Драматическое натяжение возникает с первого, «зимнего» эпизода (Dominical), где симметричные движения танцовщиков перебиваются асимметричным разнобоем. Геометрия распадается, чтобы возникнуть вновь, заостриться нелогичными резкими выбросами рук, ног, заклинательными движениями, сменяемыми плавными поворотами.

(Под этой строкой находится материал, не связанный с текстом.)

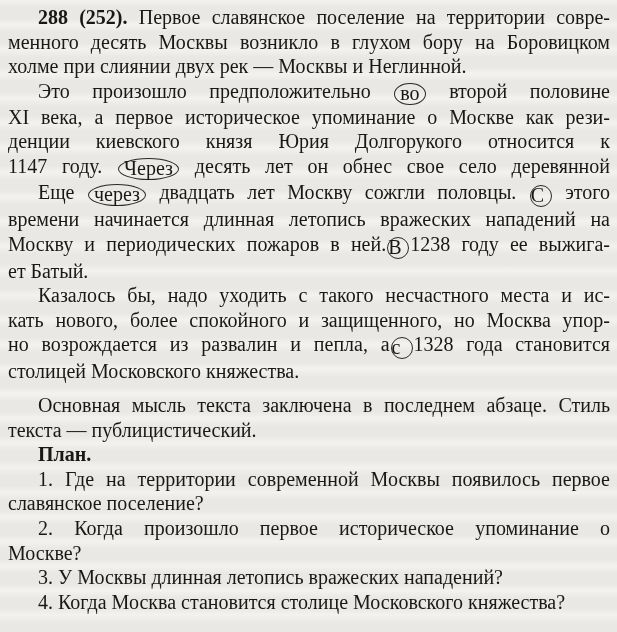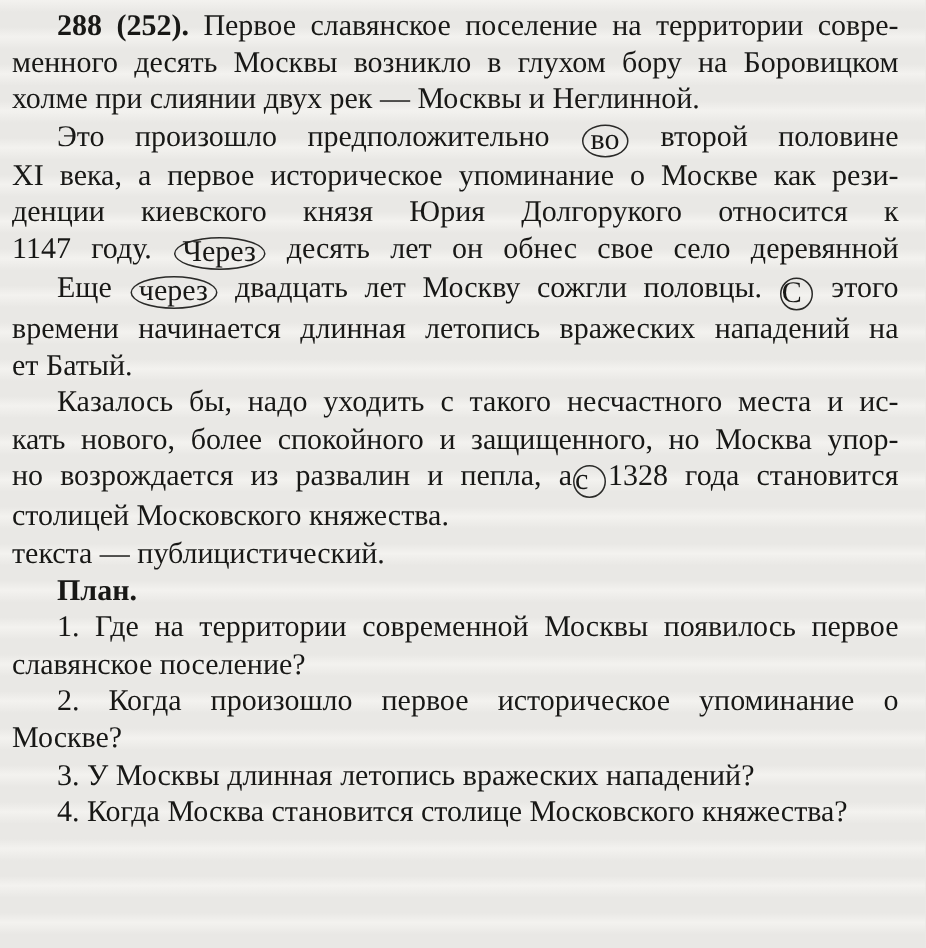--- a/index.html
+++ b/index.html
@@ -12,7 +12,7 @@
     box-sizing: border-box;
     width: 617px;
     height: 632px;
-    padding: 5px 18px 0 8px;
+    padding: 5px 7px 0 8px;
     overflow: hidden;
     font-family: "Liberation Serif", "DejaVu Serif", serif;
     font-size: 20px;

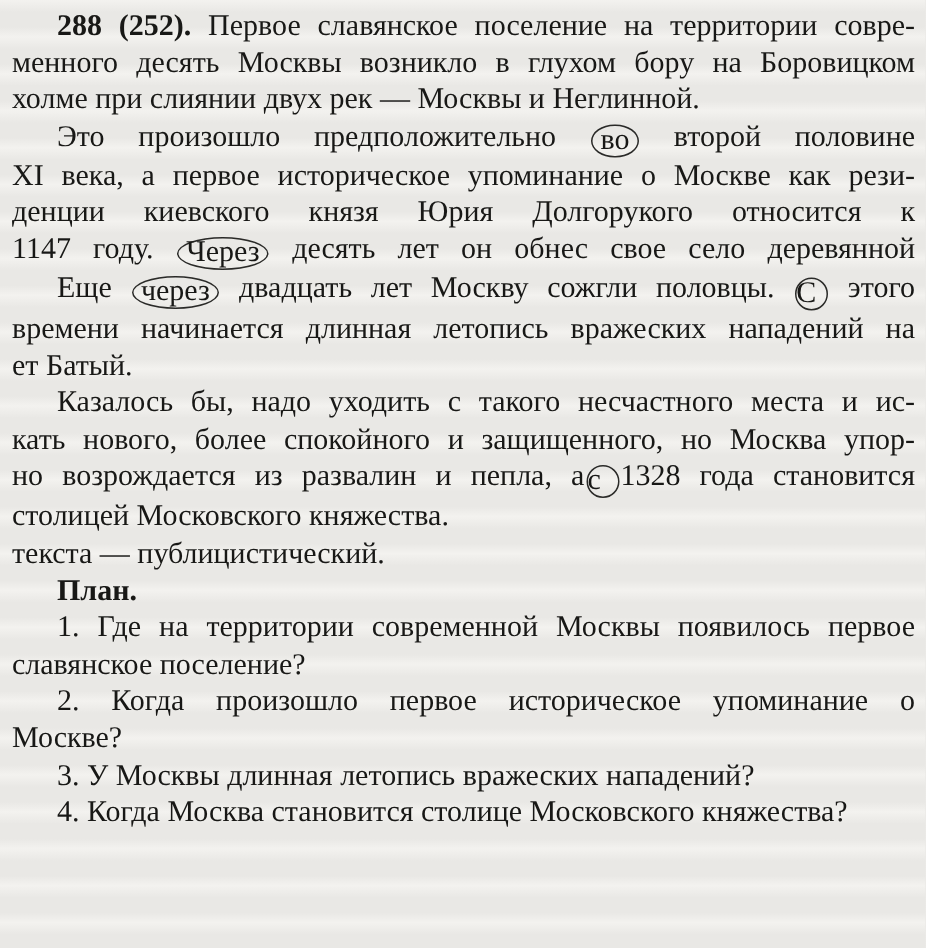--- a/index.html
+++ b/index.html
@@ -89,6 +89,7 @@
 
   <div class="line j"><span>времени начинается длинная летопись вражеских нападений на</span></div>
 
+  <div class="line j"><span>Москву и периодических пожаров в ней.</span><span class="cl">В</span><span>1238 году ее выжига-</span></div>
 
   <div class="line"><span>ет Батый.</span></div>
 

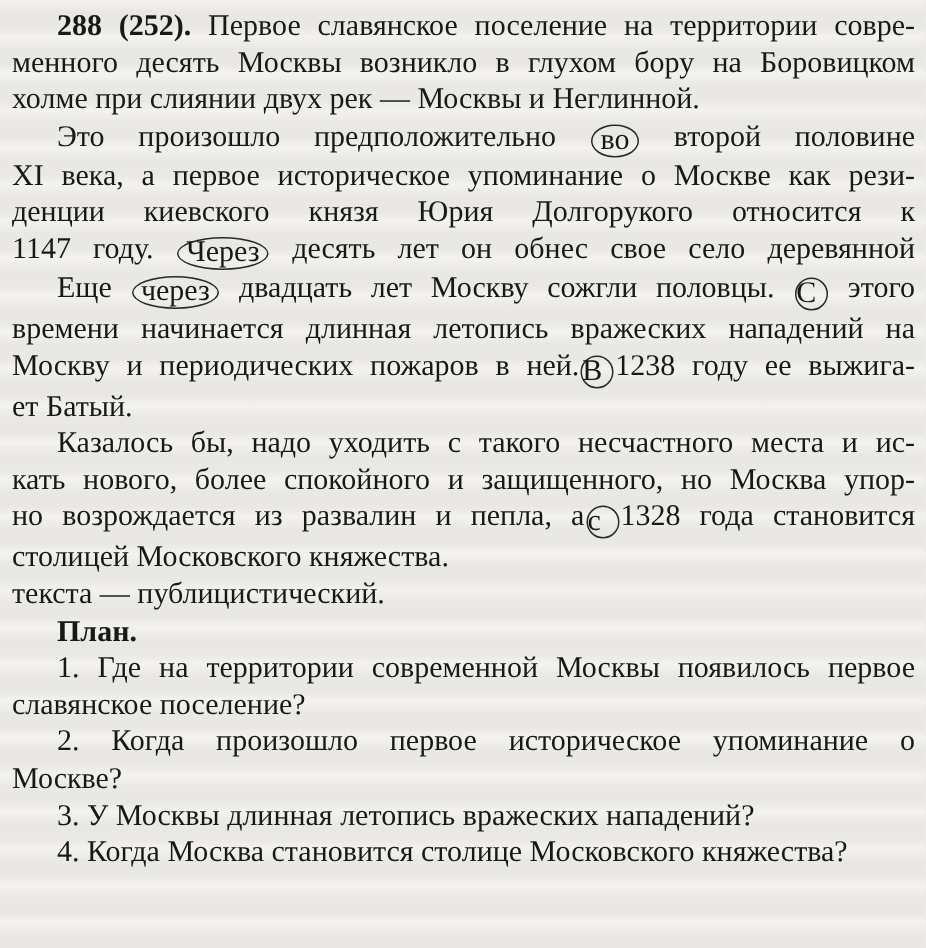--- a/index.html
+++ b/index.html
@@ -101,6 +101,7 @@
 
   <div class="line"><span>столицей Московского княжества.</span></div>
 
+  <div class="line j indent gap"><span>Основная мысль текста заключена в последнем абзаце. Стиль</span></div>
 
   <div class="line"><span>текста — публицистический.</span></div>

Танцовщики, вслед за музыкой, постоянно меняют ритмы, каждый новый вырастает из предыдущего, ледоходом ломает едва-едва установившуюся картинку, внутри которой нет-нет да и встречаются обломки иронических отсылок к опыту предшественников. Ратманский, как и Десятников, в опусах которого звучит весь предыдущий опыт мировой музыки, обыгрывает Петипа и Баланчина, подмигивает зрителю, как бы настаивая, что сегодня невозможно всерьез заниматься таким странным, выморочным искусством.

Дистанция, установленная Ратманским еще в «Светлом ручье», увеличивается, становится все более трезвой, резкой. Это уже не стилизованный советский социум, взращенный на гумусе музыки Шостаковича, но весь русский мiр, вертикальной шахтой углубляющийся в умозрительный архетипический центр.

Архаика и бессознательное, диктующие основной строй-настрой танцев, постоян­­­­но спотыкаются о жестко структурированные фрагменты (головное, цивилиза­ционное, не-русское). Десятников здесь продолжает линию Стравинского. Хтонь, бурлящая и кипящая в «Весне священной», затем была свернута в камерную инфернальность «Истории солдата», в причеты «Свадебки». В «Русских сезонах» есть и то и другое — ширь дягилевских балетов и призрачная сумеречность камерной сказки.

Ополовиненный оркестр звучит ансамблем солистов, каждый музыкант виден и слышен как на прострел. Если заглянуть в оркестровую яму, то обращаешь внимание сначала на пустующие стулья, а затем на первую скрипку — Алексея Лукирского, стоящего рядом с дирижером и сопрано. Так велика роль его солирующего инструмента, приравненного к человеческому голосу. На поклонах Десятников, все более и более похожий на Филипа Гласса, склонившись к Лукирскому, выражает беглое восхищение.